PROVIDED DATA
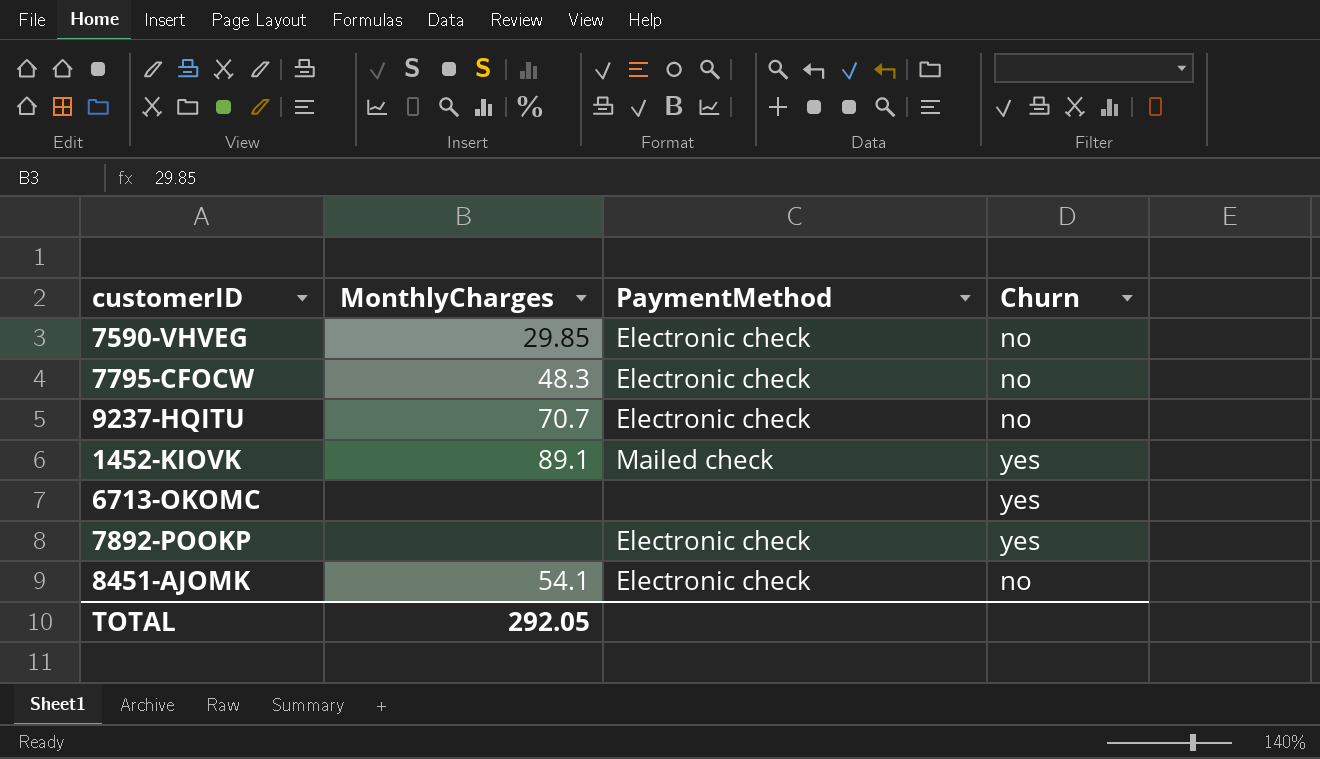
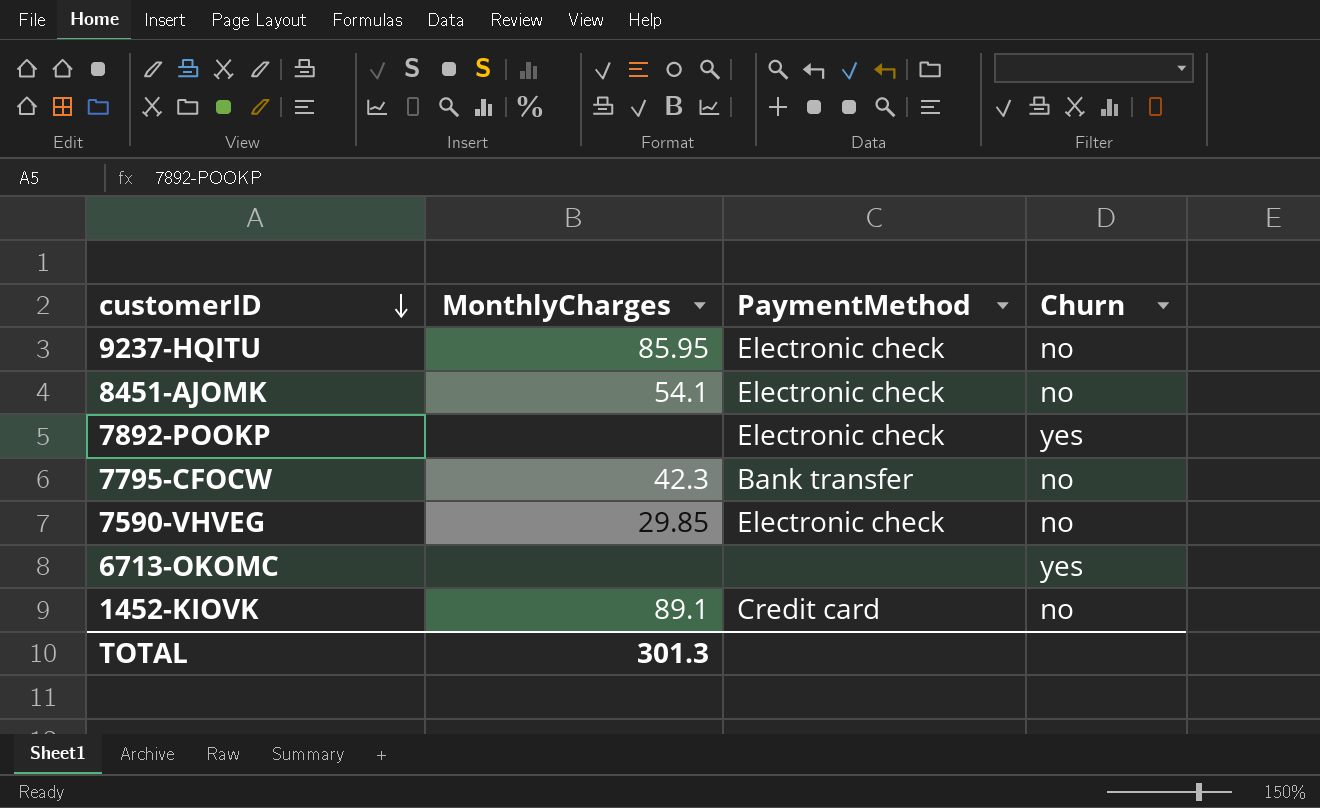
row order: none -> customerID descending
9237-HQITU | MonthlyCharges: 70.7 -> 85.95
7795-CFOCW | MonthlyCharges: 48.3 -> 42.3
7795-CFOCW | PaymentMethod: Electronic check -> Bank transfer
1452-KIOVK | PaymentMethod: Mailed check -> Credit card
1452-KIOVK | Churn: yes -> no
TOTAL | MonthlyCharges: 292.05 -> 301.3

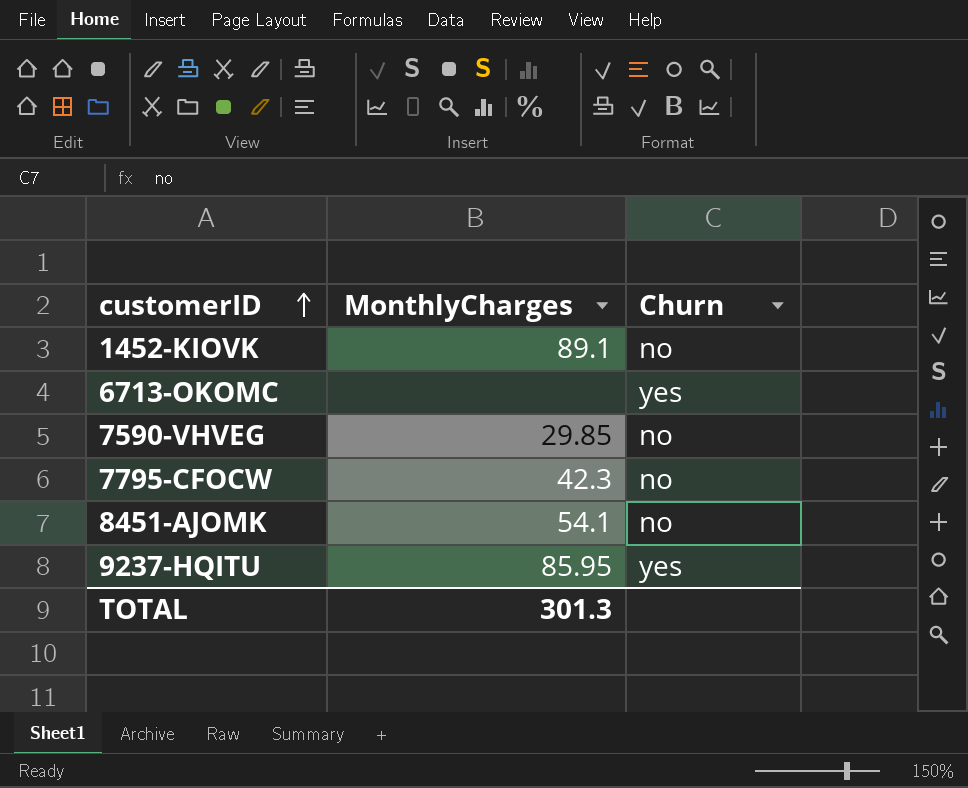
row order: customerID descending -> customerID ascending
column PaymentMethod | position: 3 -> none
row 7892-POOKP: none | Electronic check | yes -> none
9237-HQITU | Churn: no -> yes

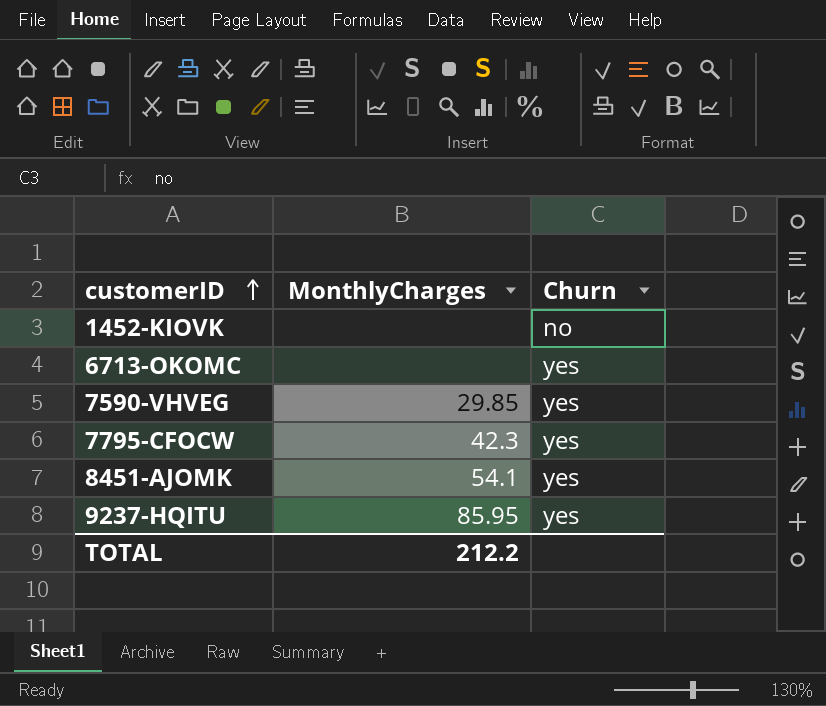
1452-KIOVK | MonthlyCharges: 89.1 -> none
7590-VHVEG | Churn: no -> yes
7795-CFOCW | Churn: no -> yes
8451-AJOMK | Churn: no -> yes
TOTAL | MonthlyCharges: 301.3 -> 212.2

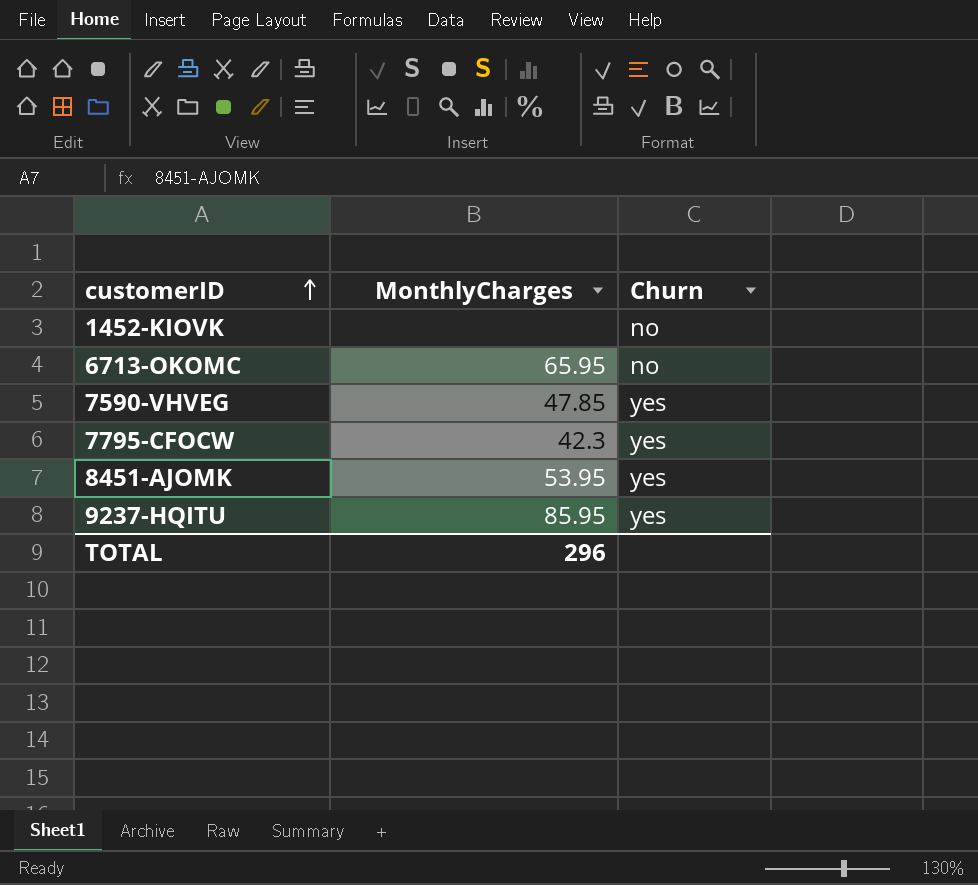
6713-OKOMC | MonthlyCharges: none -> 65.95
6713-OKOMC | Churn: yes -> no
7590-VHVEG | MonthlyCharges: 29.85 -> 47.85
8451-AJOMK | MonthlyCharges: 54.1 -> 53.95
TOTAL | MonthlyCharges: 212.2 -> 296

HOW TO COMPLETE THIS TASK
Print exactly, and only, the lines from the line containing "6713-OKOMC | Churn: yes -> no" through the final line of the records, both included.

RESPONSE BOX
6713-OKOMC | Churn: yes -> no
7590-VHVEG | MonthlyCharges: 29.85 -> 47.85
8451-AJOMK | MonthlyCharges: 54.1 -> 53.95
TOTAL | MonthlyCharges: 212.2 -> 296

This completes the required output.